Monday, 29 November 2010


Very few films have been made in the past twenty years to rival the scale of ‘The English Patient’. The genre was seen as dead and antiquated, and I think that ‘The English Patient’ got quite a lot of undeserved criticism because of it.

The source of this was a novel by Ondaatje and tells the story of Count Almasy (Ralph Fiennes). The film is in flashback, with one half showing the burned and dying Fiennes known as the English patient (although he is in fact Hungarian) being cared for in Italy in the last years of the Second World War by a Canadian nurse, Hanna, played by the joyous Juliette Binoche. He had a poor memory of his life, but can remember more recent events, and recounts his obsession and love after with an English married woman, played by Kristin Scott Thomas, whom he met in the early years of the war in North Africa. His memory is helped by the arrival of David Caravaggio (Willem Dafoe), a spy who remembers the role that the Count played a during this period.

If there is one word that I would use to describe this film, it is lavish. The cinematography is stunning: sweeping desert scenery, the wild Italian house where the Count is nursed, the bustling and exotic cities, and then conversely the suspense filled intense love scenes, most beautifully between Binoche and her love interest Kip (Naveen Andrews) when he takes her flying around a church. Coupled with the excellent story, the film was always going to have potential.

The acting is excellent. Ralph Fiennes and Kristin Scott Thomas, him as the mysterious brooding offhand male and her as the proper English lady who has a deep passion, have wonderful chemistry when on screen together, but for me, the film belongs to Binoche. A less glamorous and more challenging role than her co-stars, she is simply delightful as the caring nurse, and the screen just lights up whenever she is on it.
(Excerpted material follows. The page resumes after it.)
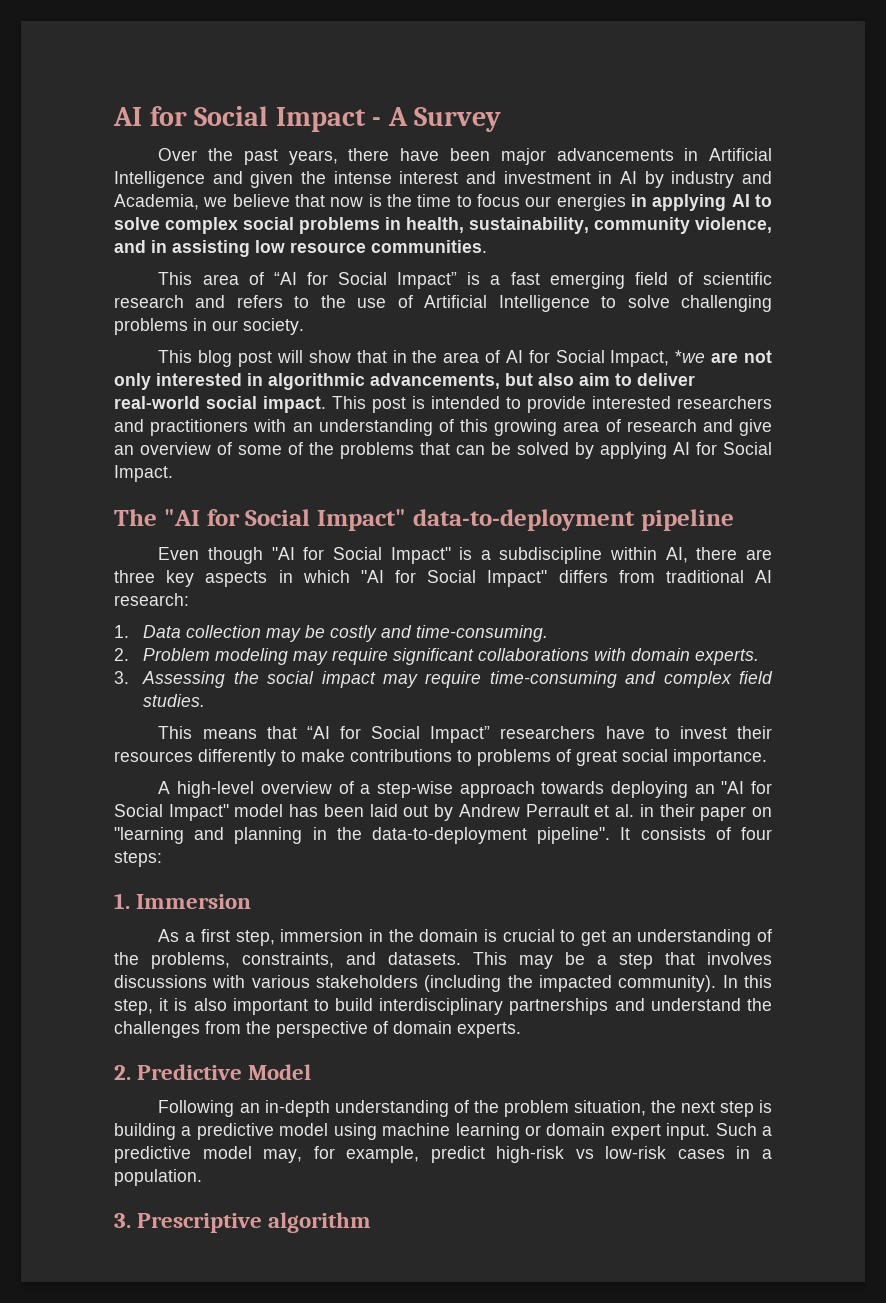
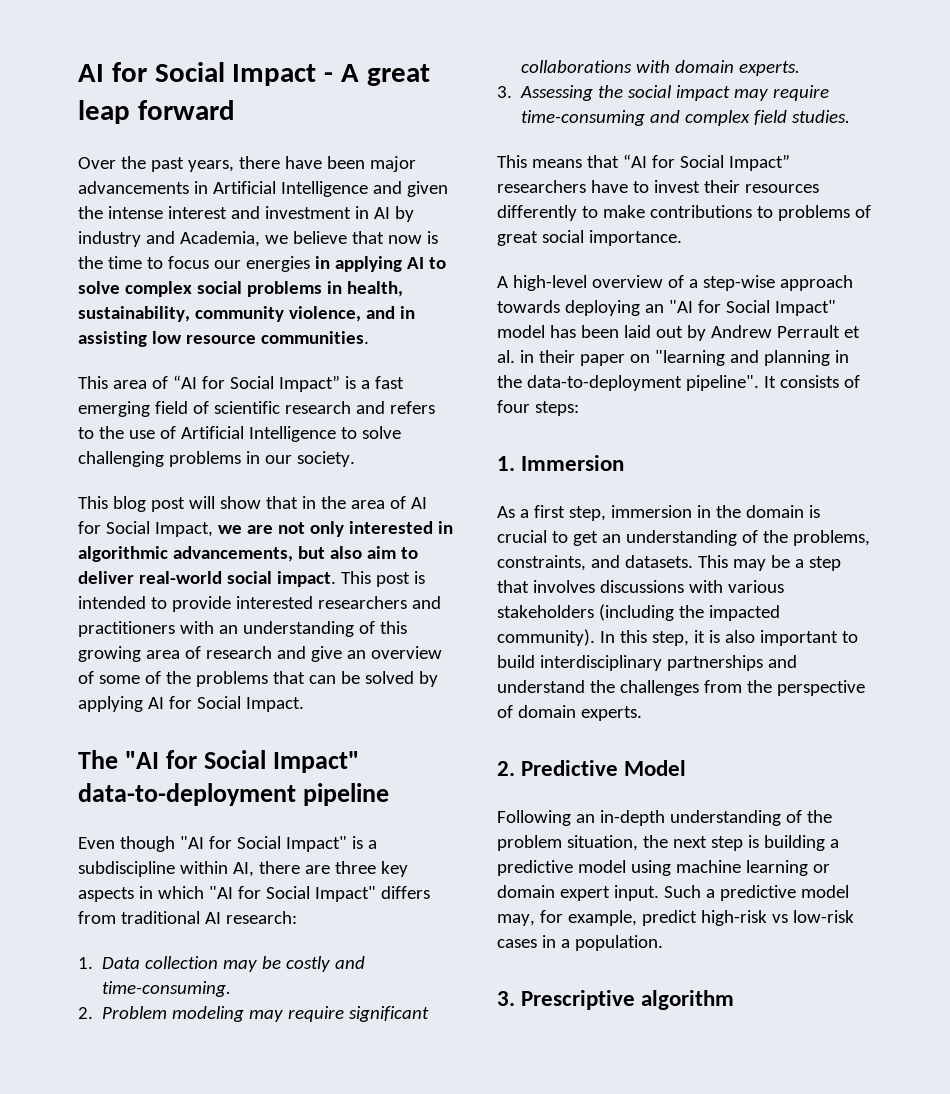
[414,107,502,132] Survey -> [366,64,430,86] [78,100,235,124] great leap forward
[675,350,706,363] *we -> [217,525,242,534] we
The film draws on themes of love, war, trust but perhaps most importantly identity, as all characters struggle to find out who they are, how they should behave and what they want in this changing war time period.

Admittedly the film is not fast paced and not full of action, but for those who give it the time and want to get lost in a celluloid world of pure old-fashioned romance and stunning vistas, then they will be firmly rewarded. In years to come, this will be heralded as a romantic epic to content with ‘Doctor Zhivago’ and ‘Gone with the Wind’.

One final word on the contest this year between ‘The English Patient’ and ‘Fargo’. I am torn, and I think that this would have been one of the hardest years to choose a winner as both films are excellent but entirely different, but if forced to make a choice, I would select ‘Fargo’ for best picture and ‘The English Patient’ for Minghella’s direction.